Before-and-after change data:
_____

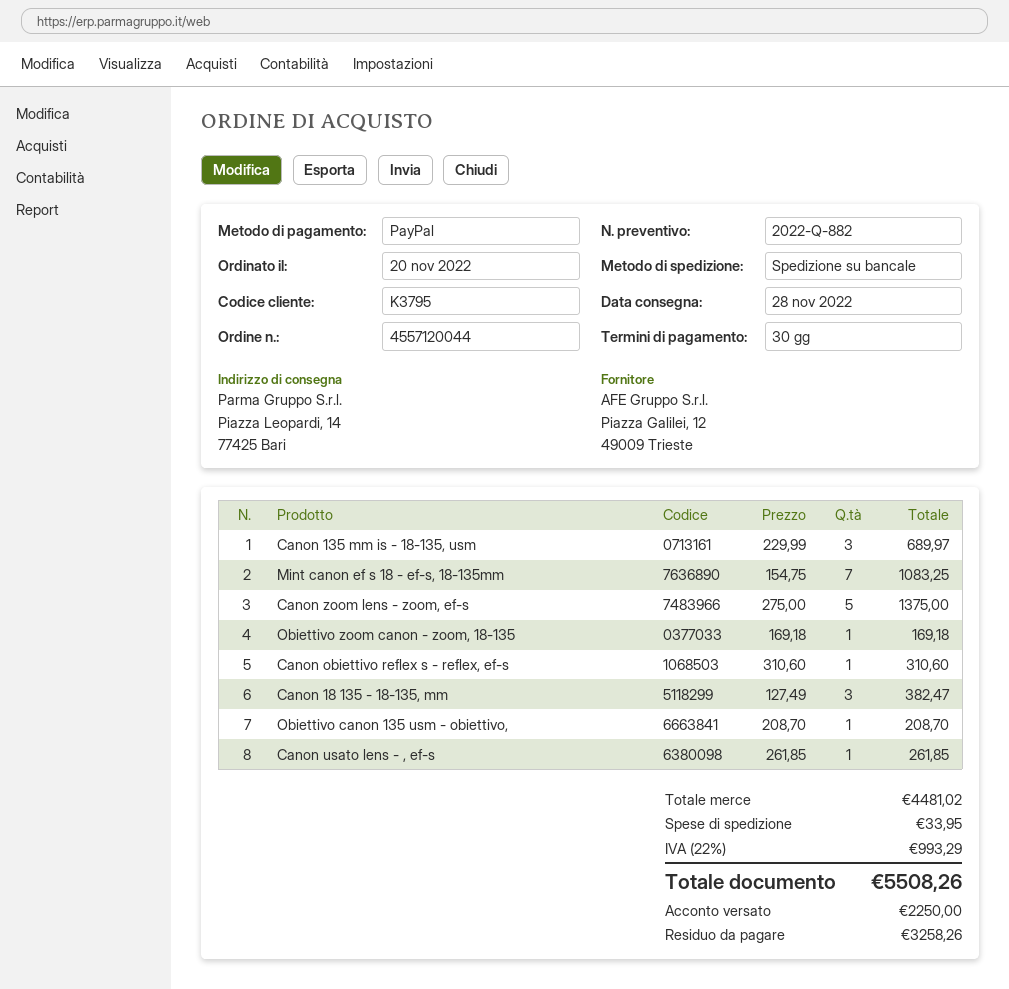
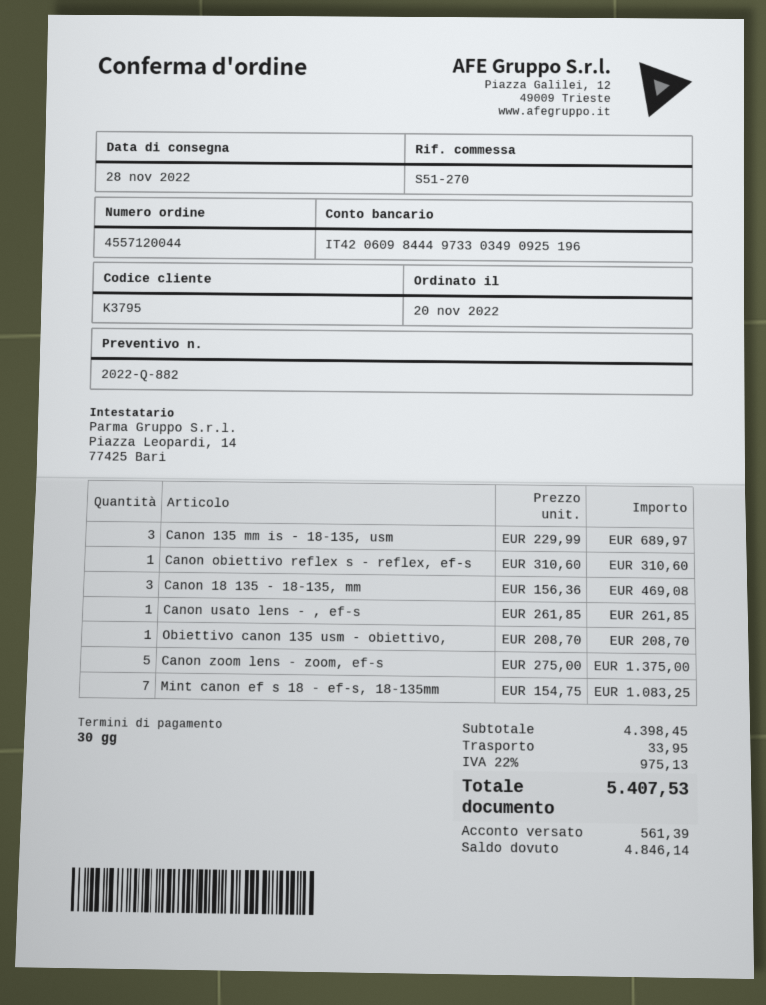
Obiettivo zoom canon - zoom, 18-135: 1 x 169.18 = 169.18 -> none
Canon 18 135 - 18-135, mm: 3 x 127.49 = 382.47 -> 3 x 156.36 = 469.08
subtotal: 4481.02 -> 4398.45
tax: 22% = 993.29 -> 22% = 975.13
total: 5508.26 -> 5407.53
deposit: 2250.00 -> 561.39
balance: 3258.26 -> 4846.14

_____

Would you transcribe all of the data exactly, apart from its pictures?

Obiettivo zoom canon - zoom, 18-135: 1 x 169.18 = 169.18 -> none
Canon 18 135 - 18-135, mm: 3 x 127.49 = 382.47 -> 3 x 156.36 = 469.08
subtotal: 4481.02 -> 4398.45
tax: 22% = 993.29 -> 22% = 975.13
total: 5508.26 -> 5407.53
deposit: 2250.00 -> 561.39
balance: 3258.26 -> 4846.14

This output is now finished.